The re-domiciliation is not expected to result in any material changes to Piedmont’s assets, management, operations, or strategy, and is expected to be structured on a tax-neutral basis to Piedmont and its shareholders.

Rationale for the Scheme

Piedmont’s Board of Directors believe that becoming a U.S. company will allow Piedmont to streamline its business operations given substantially all of our core assets and management team are currently in the United States and the re-domiciliation may deliver certain additional benefits to Piedmont and its shareholders, including:

  • Increased attractiveness of Piedmont USA to a broader U.S. investor pool who previously could not invest in non-U.S. securities, leading to Piedmont being more fully valued over time by a greater number of investors;
  • Improved access to lower-cost debt and equity capital in the U.S. markets, which are larger and more diverse than Australian capital markets, thus enabling future growth to be financed at a lower cost;
  • Increased demand for Piedmont USA shares due to the Company’s expected inclusion in important U.S. stock market indices such as the Russell 2000 and the S&P Total Market; and
  • A simplified corporate structure for potential future merger, sale or acquisition transactions, which may increase Piedmont’s attractiveness to potential merger partners, sellers or acquirers.

Board Recommendation

The Board will appoint an independent expert to assess if the Scheme is in the best interest of Piedmont’s shareholders. A report prepared by the independent expert will form part of the Scheme Booklet, which will contain detailed information regarding the Scheme. Piedmont encourages its shareholders to read the Scheme Booklet carefully.

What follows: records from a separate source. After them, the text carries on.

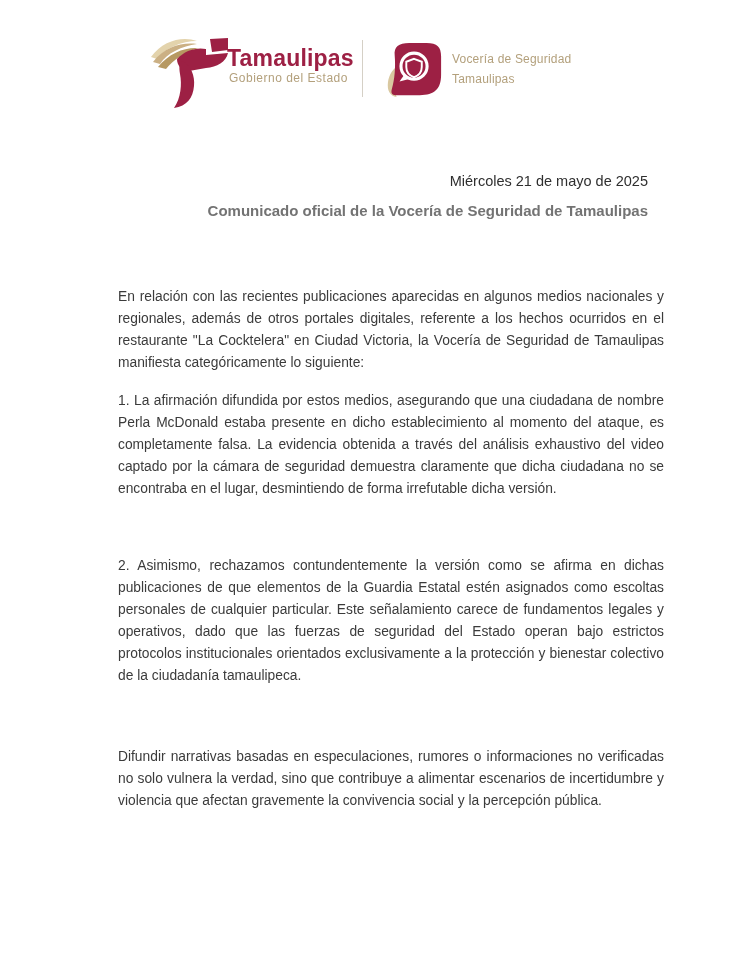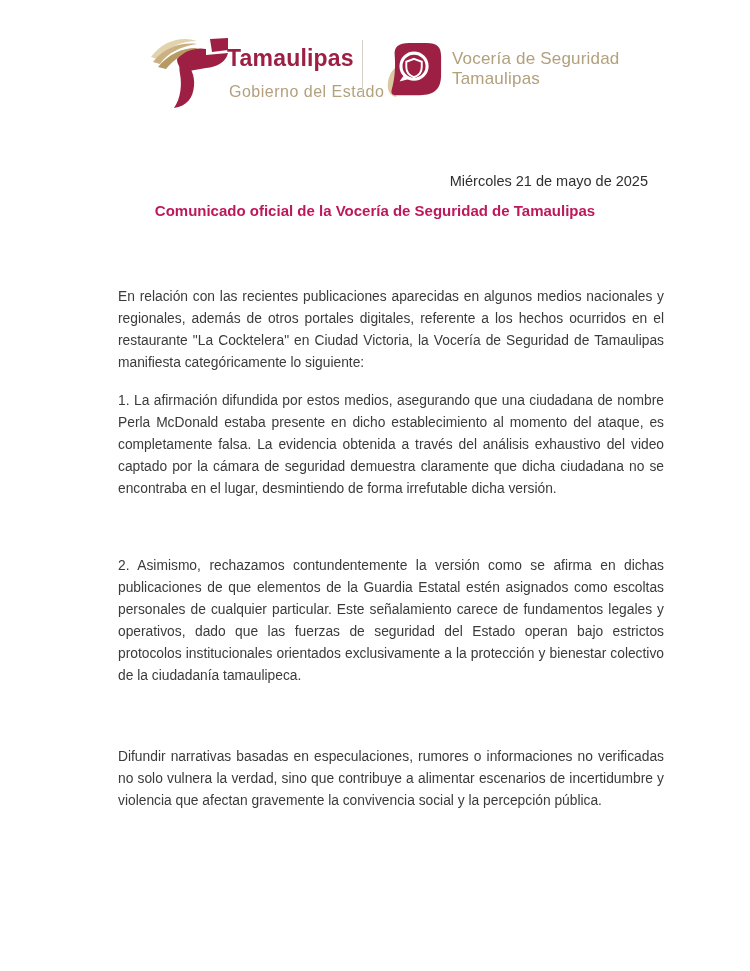--- a/index.html
+++ b/index.html
@@ -32,7 +32,7 @@
   .leaf-mark { position: absolute; left: 386px; top: 40px; width: 58px; height: 60px; }
   .voceria-wordmark {
     position: absolute; left: 452px; top: 49px;
-    font-size: 17px; color: var(--tan, #B3A07C); line-height: 20px; letter-spacing: 0.2px;
+    font-size: 12px; color: var(--tan, #B3A07C); line-height: 20px; letter-spacing: 0.2px;
   }
 
   .fill-maroon { fill: var(--maroon, #9D2044); }

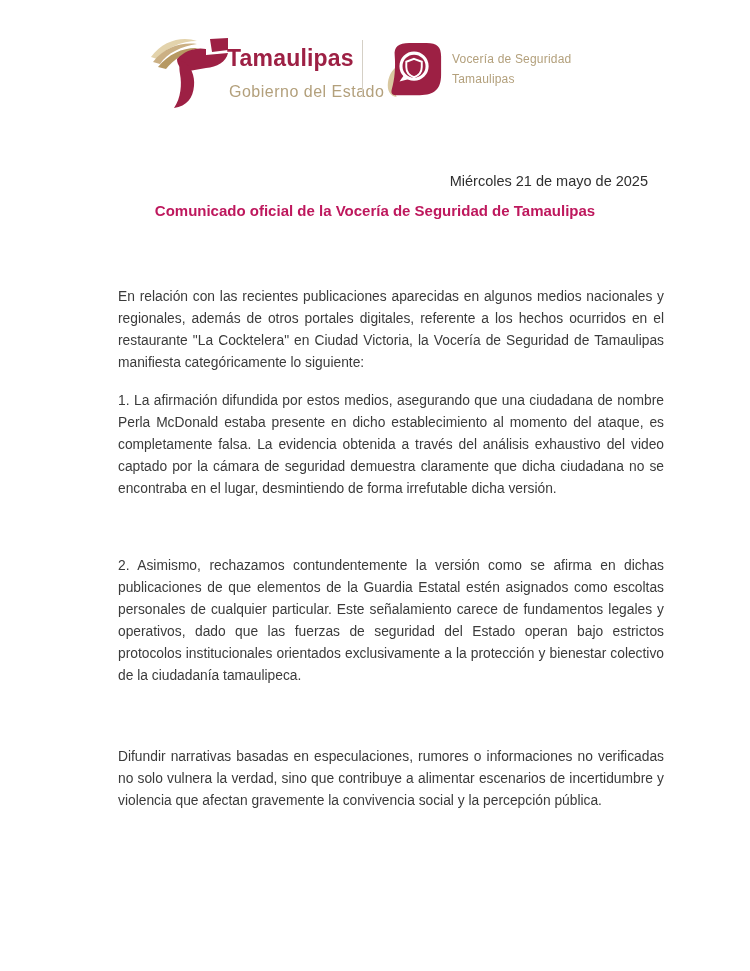--- a/index.html
+++ b/index.html
@@ -22,8 +22,8 @@
     letter-spacing: 0.2px; line-height: 24px;
   }
   .state-sub {
-    font-size: 16px; color: var(--tan, #B3A07C);
-    letter-spacing: 0.5px; margin-top: 13px; padding-left: 2px;
+    font-size: 12px; color: var(--tan, #B3A07C);
+    letter-spacing: 0.5px; margin-top: 1px; padding-left: 2px;
   }
   .logo-divider {
     position: absolute; left: 362px; top: 40px; width: 1px; height: 57px;

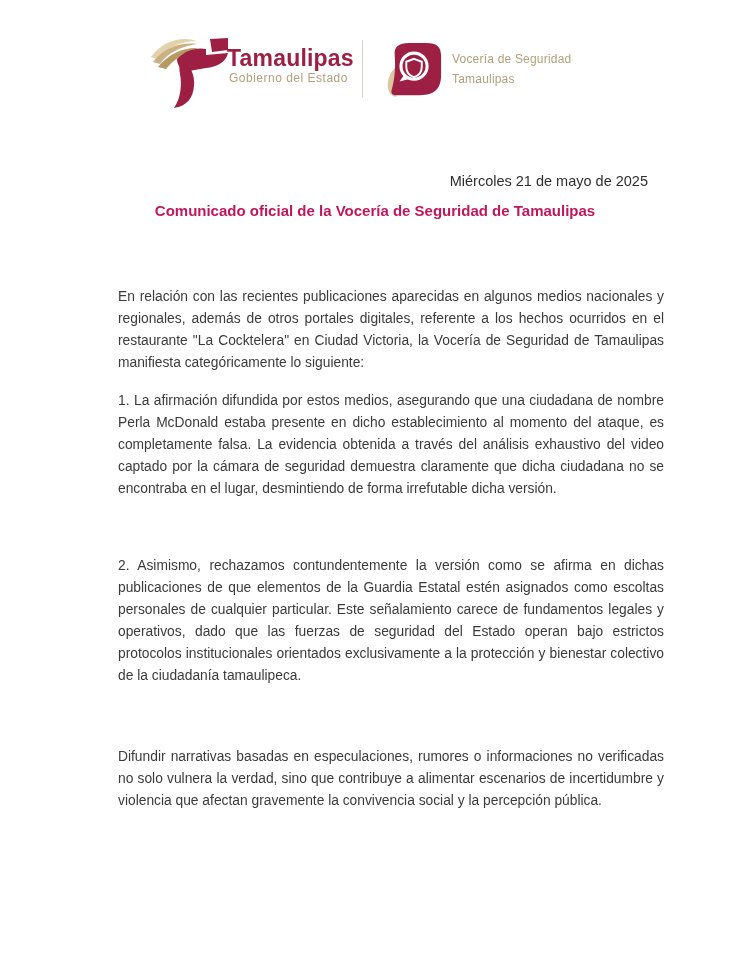--- a/index.html
+++ b/index.html
@@ -48,7 +48,7 @@
   }
   .doc-title {
     position: absolute; top: 202px; left: 102px; right: 102px; margin: 0;
-    text-align: center; font-size: 15px; font-weight: bold; color: #be185d;
+    text-align: right; font-size: 15px; font-weight: bold; color: #737373;
   }
   .para {
     position: absolute; left: 102px; width: 546px; margin: 16px;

The Directors of Piedmont unanimously recommend that Piedmont shareholders vote in favor of the Scheme and all of the Directors personally intend to vote all Piedmont shares in their control in favor of the Scheme, subject to the independent expert concluding that the Scheme is in the best interests of Piedmont shareholders.

Details of the Scheme Implementation

The implementation of the Scheme is subject to several customary conditions including the approval of Piedmont shareholders and the Federal Court of Australia, as well as other necessary regulatory approvals.

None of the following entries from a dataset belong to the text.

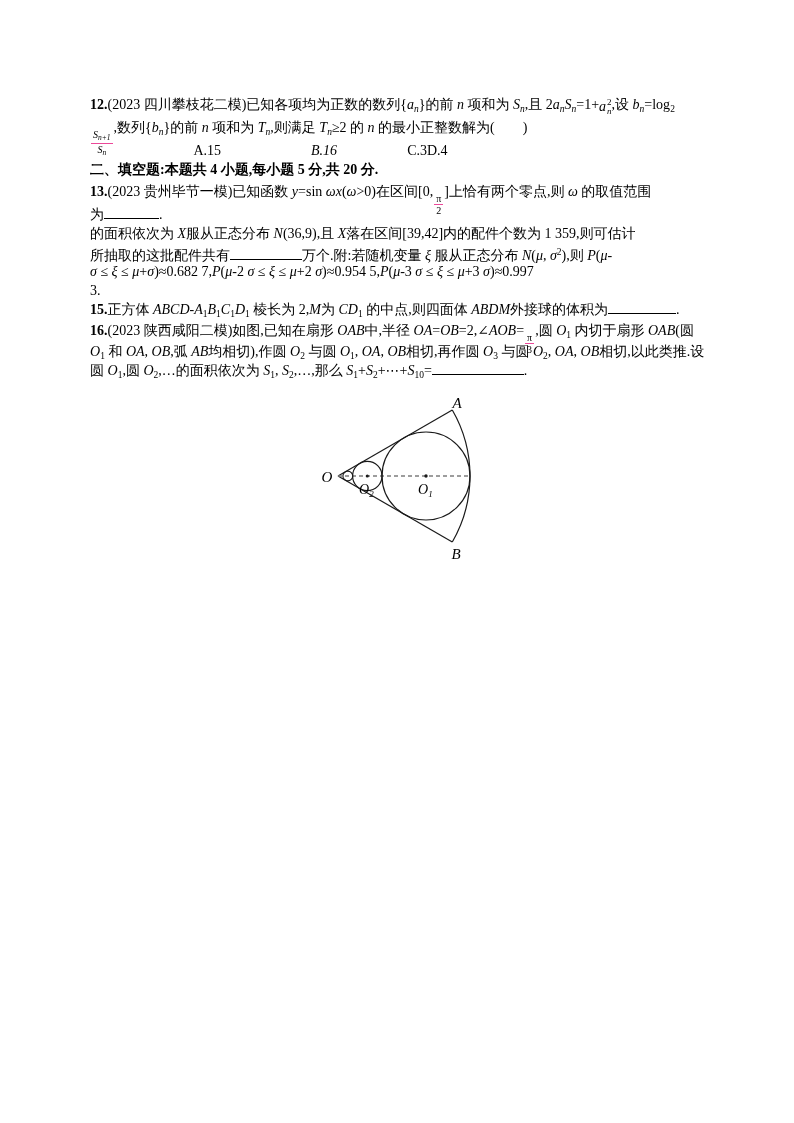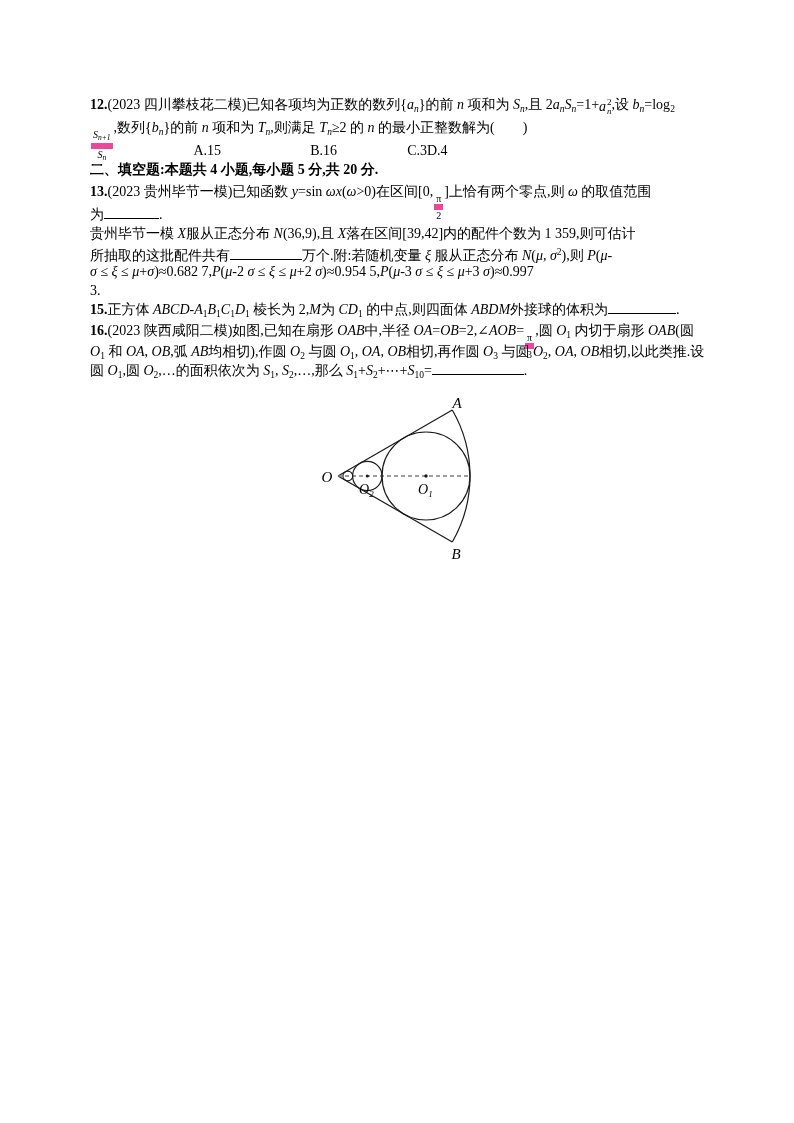--- a/index.html
+++ b/index.html
@@ -31,7 +31,7 @@
     display:inline-flex;flex-direction:column;align-items:center;
     vertical-align:-6px;font-size:10px;line-height:11px;margin:0 1px;
   }
-  .frac .fn{border-bottom:6px solid #ec4899;padding:0 2px;}
+  .frac .fn{border-bottom:1px solid #ec4899;padding:0 2px;}
   .frac .fd{padding:0 2px;}
   .frac .sub{font-size:7.5px;vertical-align:-2px;}
   .stack{display:inline-flex;align-items:center;vertical-align:-2px;}

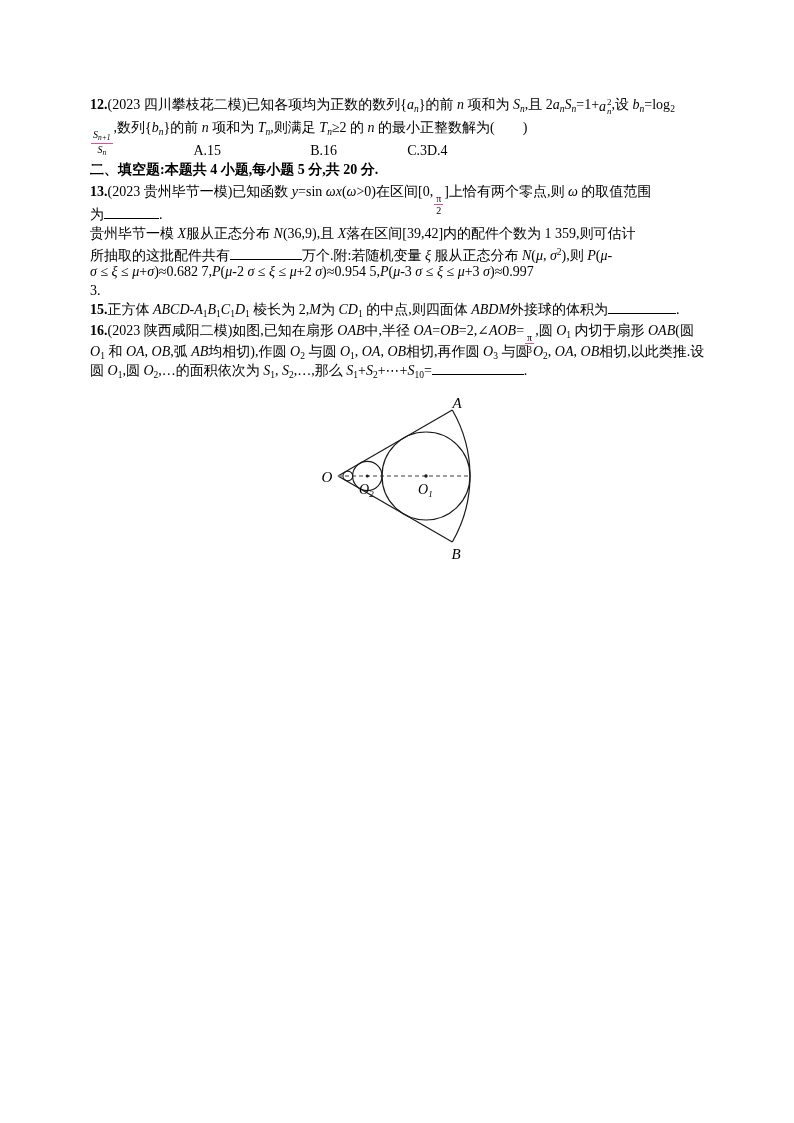--- a/index.html
+++ b/index.html
@@ -42,7 +42,7 @@
   }
   .opts span{display:inline-block;text-align:right;}
   .opts span:nth-child(1){width:127px;margin-left:4px;}
-  .opts span:nth-child(2){width:116px;}
+  .opts span:nth-child(2){width:116px;font-style:italic;}
   .opts span:nth-child(3){width:90px;}
   #figure-wrap{position:absolute;left:312px;top:398px;width:215px;height:170px;}
   #figure-wrap svg text{

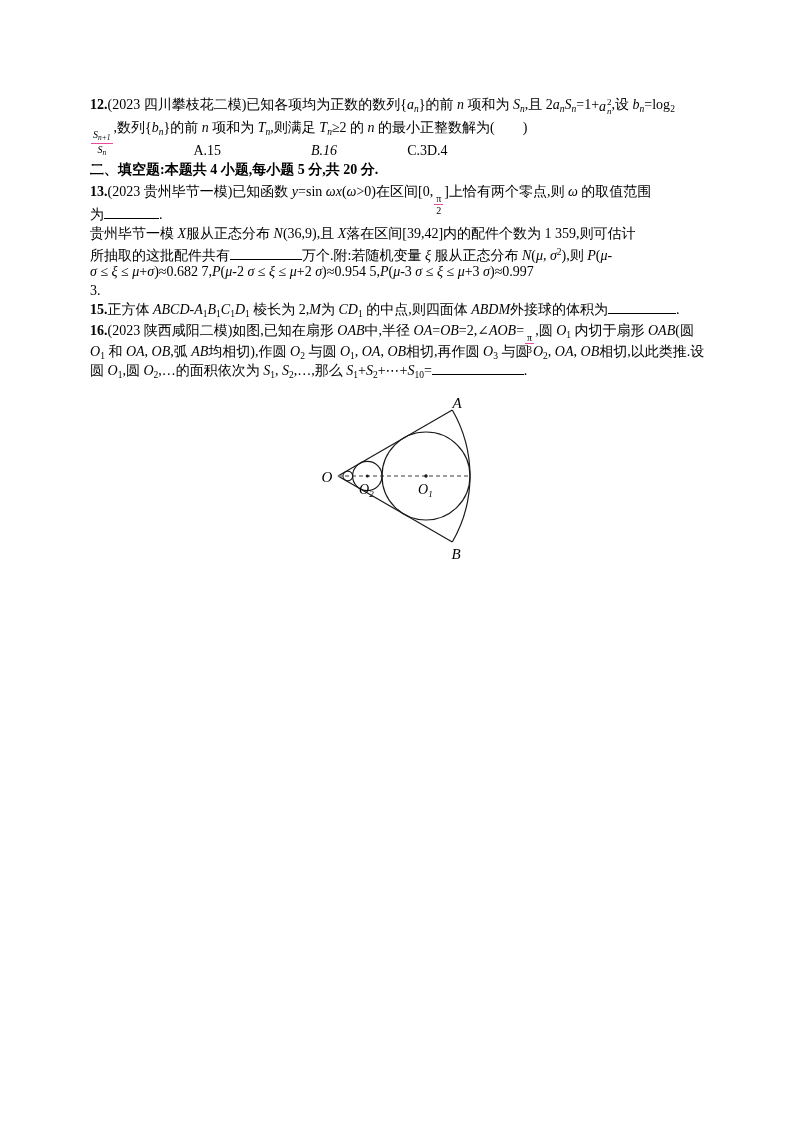--- a/index.html
+++ b/index.html
@@ -74,7 +74,7 @@
           <span class="fd"><span>2</span></span>
         </span><span>]上恰有两个零点,则 </span><span class="it">ω</span><span> 的取值范围</span></div>
       <div class="line h19"><span>为</span><span class="blank" style="width: 55px;"></span><span>.</span></div>
-      <div class="line h19"><span>贵州毕节一模 </span><span class="it">X</span><span>服从正态分布 </span><span class="it">N</span><span>(36,9),且 </span><span class="it">X</span><span>落在区间[39,42]内的配件个数为 1 359,则可估计</span></div>
+      <div class="line h19"><span>的面积依次为 </span><span class="it">X</span><span>服从正态分布 </span><span class="it">N</span><span>(36,9),且 </span><span class="it">X</span><span>落在区间[39,42]内的配件个数为 1 359,则可估计</span></div>
       <div class="line h19"><span>所抽取的这批配件共有</span><span class="blank" style="width: 72px;"></span><span>万个.附:若随机变量 </span><span class="it">ξ</span><span> 服从正态分布 </span><span class="it">N</span><span>(</span><span class="it">μ</span><span>, </span><span class="it">σ</span><span class="sup">2</span><span>),则 </span><span class="it">P</span><span>(</span><span class="it">μ</span><span>-</span></div>
       <div class="line h19"><span class="it">σ</span><span> ≤ </span><span class="it">ξ</span><span> ≤ </span><span class="it">μ</span><span>+</span><span class="it">σ</span><span>)≈0.682 7,</span><span class="it">P</span><span>(</span><span class="it">μ</span><span>-2 </span><span class="it">σ</span><span> ≤ </span><span class="it">ξ</span><span> ≤ </span><span class="it">μ</span><span>+2 </span><span class="it">σ</span><span>)≈0.954 5,</span><span class="it">P</span><span>(</span><span class="it">μ</span><span>-3 </span><span class="it">σ</span><span> ≤ </span><span class="it">ξ</span><span> ≤ </span><span class="it">μ</span><span>+3 </span><span class="it">σ</span><span>)≈0.997</span></div>
       <div class="line h19"><span>3.</span></div>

Full details of the terms and conditions of the Scheme are set out in the SID, a copy of which is attached to this announcement.

Indicative Timetable and Next Steps

Piedmont shareholders do not need to take any action at this time.

A Scheme Booklet containing, among other things, more detailed information relating to the Scheme, reasons for the directors’ recommendation, information on the Scheme Meeting and the Independent Expert’s Report is expected to be mailed to Piedmont shareholders in late January 2021.

Piedmont shareholders will be given the opportunity to vote on the Scheme at a Scheme Meeting expected to be held in March 2021 and, subject to the conditions of the Scheme being satisfied, the Scheme is expected to be implemented in March 2021. These dates are indicative and subject to change.

New Board Composition

As part of the re-domiciliation, the Company is pleased to announce that it has appointed U.S. Independent Director, Mr. Jeffrey Armstrong, as Independent Chairman of the Board, replacing Mr. Ian Middlemas who will resign as a Director. The Company will make additional changes to its Board to comply with U.S. requirements in due course.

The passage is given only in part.